## TASK TO CARRY OUT
Reproduce, from the lines below, exactly the stretch that begins at the line containing "IISB and ASML" and ends at the line containing "- budjettivajettaan nostamalla opiskelijoiden", both included.

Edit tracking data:
○ ○ ○ ○ ○ ○ ○

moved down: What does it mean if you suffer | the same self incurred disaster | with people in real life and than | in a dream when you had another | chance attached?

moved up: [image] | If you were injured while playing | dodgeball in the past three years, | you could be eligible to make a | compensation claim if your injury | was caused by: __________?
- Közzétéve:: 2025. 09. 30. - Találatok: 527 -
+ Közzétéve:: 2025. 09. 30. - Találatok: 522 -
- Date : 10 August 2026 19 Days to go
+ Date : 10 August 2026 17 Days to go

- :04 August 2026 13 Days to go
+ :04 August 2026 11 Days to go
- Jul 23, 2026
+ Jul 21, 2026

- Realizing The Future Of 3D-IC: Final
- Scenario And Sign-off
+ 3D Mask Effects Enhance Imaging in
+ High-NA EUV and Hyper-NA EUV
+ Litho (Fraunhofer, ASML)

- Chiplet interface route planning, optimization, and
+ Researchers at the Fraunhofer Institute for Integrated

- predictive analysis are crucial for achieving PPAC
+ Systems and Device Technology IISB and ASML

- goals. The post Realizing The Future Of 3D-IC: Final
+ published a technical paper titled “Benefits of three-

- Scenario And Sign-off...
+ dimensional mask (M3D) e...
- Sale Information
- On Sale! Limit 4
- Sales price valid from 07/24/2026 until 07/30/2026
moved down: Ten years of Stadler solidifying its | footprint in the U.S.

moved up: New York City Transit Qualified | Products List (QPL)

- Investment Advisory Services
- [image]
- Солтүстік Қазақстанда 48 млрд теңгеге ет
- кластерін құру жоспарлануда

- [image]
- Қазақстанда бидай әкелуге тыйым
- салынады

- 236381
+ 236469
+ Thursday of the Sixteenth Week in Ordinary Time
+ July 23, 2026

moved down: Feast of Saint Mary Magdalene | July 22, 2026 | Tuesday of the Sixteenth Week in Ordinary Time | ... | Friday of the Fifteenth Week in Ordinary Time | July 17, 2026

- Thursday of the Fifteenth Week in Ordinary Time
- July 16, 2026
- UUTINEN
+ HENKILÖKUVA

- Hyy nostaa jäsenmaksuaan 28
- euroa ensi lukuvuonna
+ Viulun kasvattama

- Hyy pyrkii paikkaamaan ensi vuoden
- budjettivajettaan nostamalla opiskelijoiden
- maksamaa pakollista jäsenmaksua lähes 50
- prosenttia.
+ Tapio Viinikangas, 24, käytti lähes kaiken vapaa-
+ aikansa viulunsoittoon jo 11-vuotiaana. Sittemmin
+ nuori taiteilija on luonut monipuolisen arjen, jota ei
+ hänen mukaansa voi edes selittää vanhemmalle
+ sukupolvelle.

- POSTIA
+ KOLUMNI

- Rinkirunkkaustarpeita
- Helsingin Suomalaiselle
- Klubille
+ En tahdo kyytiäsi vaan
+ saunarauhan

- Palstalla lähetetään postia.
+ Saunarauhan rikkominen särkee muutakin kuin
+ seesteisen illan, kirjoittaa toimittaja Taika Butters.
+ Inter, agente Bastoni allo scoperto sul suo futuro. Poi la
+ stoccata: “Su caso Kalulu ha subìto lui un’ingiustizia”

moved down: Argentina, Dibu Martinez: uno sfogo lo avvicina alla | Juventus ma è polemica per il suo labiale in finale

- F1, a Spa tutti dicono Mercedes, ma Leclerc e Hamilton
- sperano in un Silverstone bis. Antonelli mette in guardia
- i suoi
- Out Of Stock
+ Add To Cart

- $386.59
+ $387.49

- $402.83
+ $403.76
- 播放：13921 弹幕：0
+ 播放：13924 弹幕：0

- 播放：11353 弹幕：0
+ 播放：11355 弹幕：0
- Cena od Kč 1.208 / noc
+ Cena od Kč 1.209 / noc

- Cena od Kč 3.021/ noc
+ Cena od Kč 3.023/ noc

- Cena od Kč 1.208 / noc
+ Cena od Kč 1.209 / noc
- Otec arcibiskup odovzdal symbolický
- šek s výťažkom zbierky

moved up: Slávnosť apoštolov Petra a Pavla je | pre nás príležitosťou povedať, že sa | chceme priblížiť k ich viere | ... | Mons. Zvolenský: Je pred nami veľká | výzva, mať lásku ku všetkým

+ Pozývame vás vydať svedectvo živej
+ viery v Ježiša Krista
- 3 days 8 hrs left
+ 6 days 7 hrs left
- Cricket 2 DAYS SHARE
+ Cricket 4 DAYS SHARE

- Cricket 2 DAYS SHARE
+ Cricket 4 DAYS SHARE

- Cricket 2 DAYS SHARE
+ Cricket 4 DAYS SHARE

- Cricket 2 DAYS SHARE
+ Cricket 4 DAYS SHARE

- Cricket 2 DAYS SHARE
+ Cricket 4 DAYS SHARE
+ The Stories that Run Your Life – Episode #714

○ ○ ○ ○ ○ ○ ○

## WORKED SOLUTION
+ Systems and Device Technology IISB and ASML

- goals. The post Realizing The Future Of 3D-IC: Final
+ published a technical paper titled “Benefits of three-

- Scenario And Sign-off...
+ dimensional mask (M3D) e...
- Sale Information
- On Sale! Limit 4
- Sales price valid from 07/24/2026 until 07/30/2026
moved down: Ten years of Stadler solidifying its | footprint in the U.S.

moved up: New York City Transit Qualified | Products List (QPL)

- Investment Advisory Services
- [image]
- Солтүстік Қазақстанда 48 млрд теңгеге ет
- кластерін құру жоспарлануда

- [image]
- Қазақстанда бидай әкелуге тыйым
- салынады

- 236381
+ 236469
+ Thursday of the Sixteenth Week in Ordinary Time
+ July 23, 2026

moved down: Feast of Saint Mary Magdalene | July 22, 2026 | Tuesday of the Sixteenth Week in Ordinary Time | ... | Friday of the Fifteenth Week in Ordinary Time | July 17, 2026

- Thursday of the Fifteenth Week in Ordinary Time
- July 16, 2026
- UUTINEN
+ HENKILÖKUVA

- Hyy nostaa jäsenmaksuaan 28
- euroa ensi lukuvuonna
+ Viulun kasvattama

- Hyy pyrkii paikkaamaan ensi vuoden
- budjettivajettaan nostamalla opiskelijoiden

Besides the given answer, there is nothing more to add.